Not anymore. As it turns out, Republicans argued Wednesday, big banks are the true lifeblood of Main Street. “If it weren’t for you, Main Street America wouldn’t exist,” Williams told the CEOs at the hearing. Big banks, Duffy suggested, don’t even compete with small banks. Instead, they compete with other megabanks from other countries. Anything that takes away business for an American banking giant would undercut American competitiveness, a blow against the nation itself.

“At times, the obsequiousness bordered on comedy, at others, the surreal.”

Rep. Steve Stivers (R-Ohio) took this theme to absurd new heights. “Would everyone agree that having large financial institutions is good for America’s national security?” Stivers asked, prodding Dimon into arguing that large American banks were essential to the enforcement of economic sanctions against rogue regimes.

If it weren’t for Wall Street’s patriotic rigor, according to Stivers, we might have to turn over this enforcement to “foreign megabanks” that might not have America’s best interests at heart.

And yet Dimon’s bank has repeatedly settled with both the Obama and Trump administrations for violating U.S. sanctions against Iran, Cuba and Syria, paying $88.3 million in 2011 ― the largest sanction violation settlement ever involving a U.S. financial institution ― and another $5.3 million to settle further sanction violations late last year.

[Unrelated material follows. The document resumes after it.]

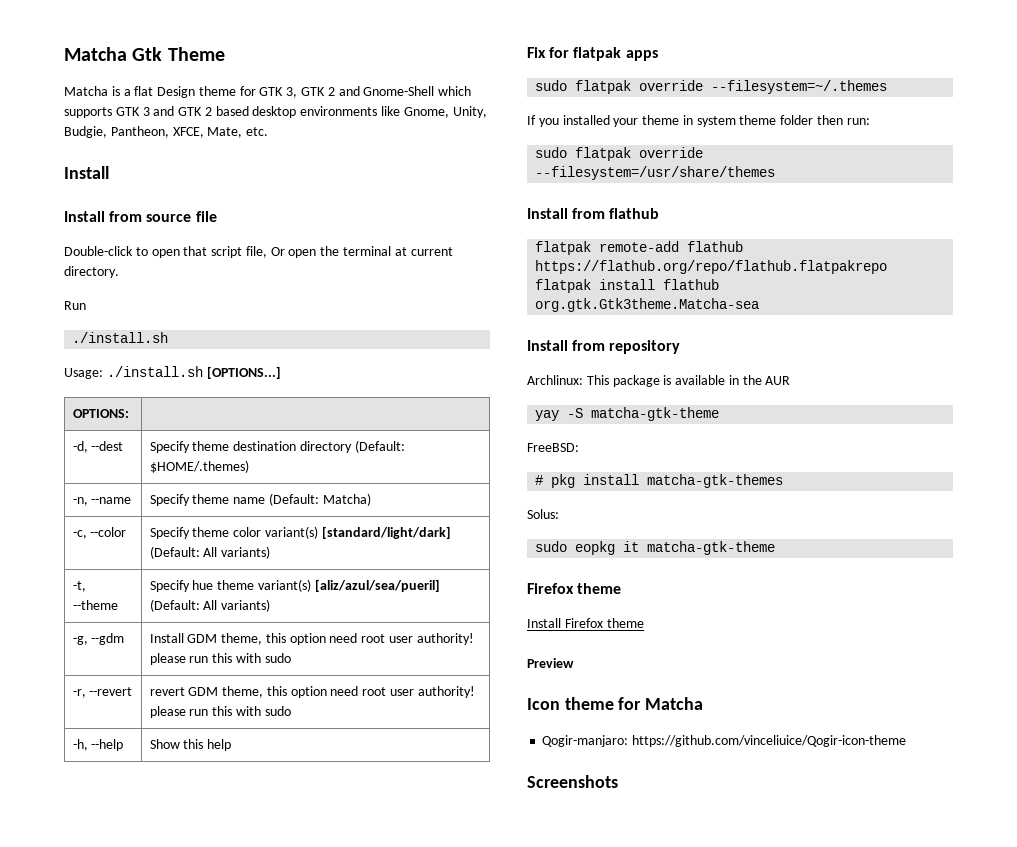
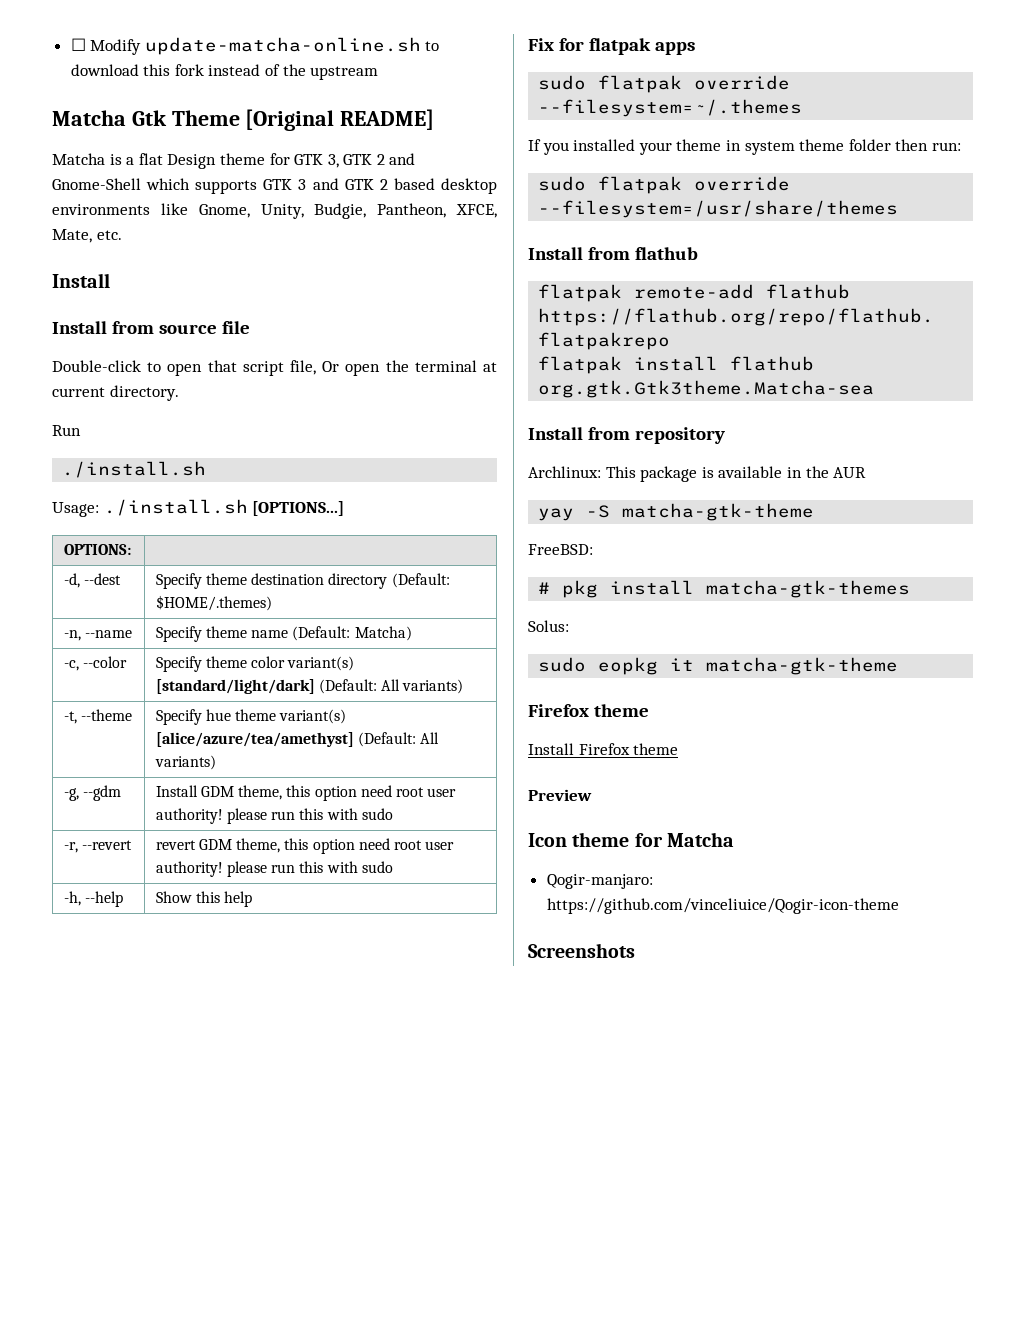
(64, 54) none -> [70,37,440,55] [70,64,379,80] ☐ Modify update-matcha-online.sh to download this fork instead of the upstream //
(225, 54) none -> [245,109,435,131] [Original README]
[314,579,440,592] [aliz/azul/sea/pueril] -> [155,732,354,747] [alice/azure/tea/amethyst]

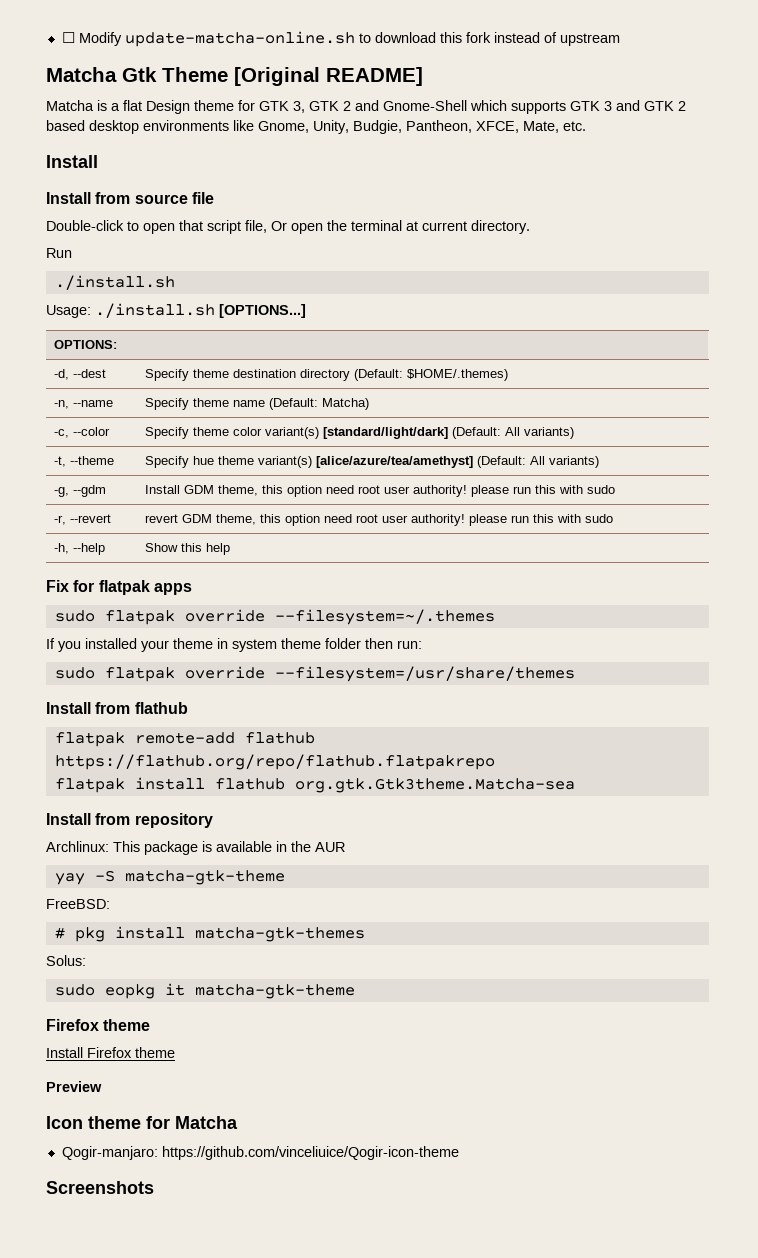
[282,64,306,76] the -> (557, 37) none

At least one Democrat wanted in on the lovefest with our lords of finance. Freshman Rep. Josh Gottheimer (D-N.J.), who has raised over $3.1 million from the financial sector in his brief congressional career, repeatedly told the execs he was both “grateful” and “very grateful” for all of their small business lending, all the mortgages they had issued in his district, and just “how much has been invested in our country” by very large banks.

The parade of compliments was occasionally interrupted for the sake of actual policy discussions, which often became opportunities for bankers to request weaker capital requirements. Once upon a time, capital was a sacred cow in Washington ― the basic, sensible rule that Republicans pointed to when they attacked other regulations. Capital requirements curb the amount of borrowed money banks can operate with. Higher capital was the to-be-sure standard that proved someone was serious about real regulation when they complained about other annoying rules involving securities speculation or margin requirements.

Suddenly in 2019, however, there is a new consensus between Wall Street and the Republican Party that capital requirements are too high. Capital requirements, they insisted Wednesday, were diverting important resources from lending and productive investment into unnecessary safeguards.

But in one of the day’s few truly uncomfortable moments for Dimon, Rep. Cindy Axne (D-Iowa) pressed him about his claim that he could put this capital to work more effectively. In his most recent letter to shareholders, Dimon boasted that JPMorgan Chase has spent “almost 55 billion” on stock buybacks over the past five years by “generating excess capital that we do not expect to use in the next few years.” Stock buybacks flush money to shareholders rather than invest in or grow a company’s operations.

But for the most part, Dimon and Co. enjoyed their time on Capitol Hill. In Trump’s America, corruption isn’t just normal, it’s something to celebrate.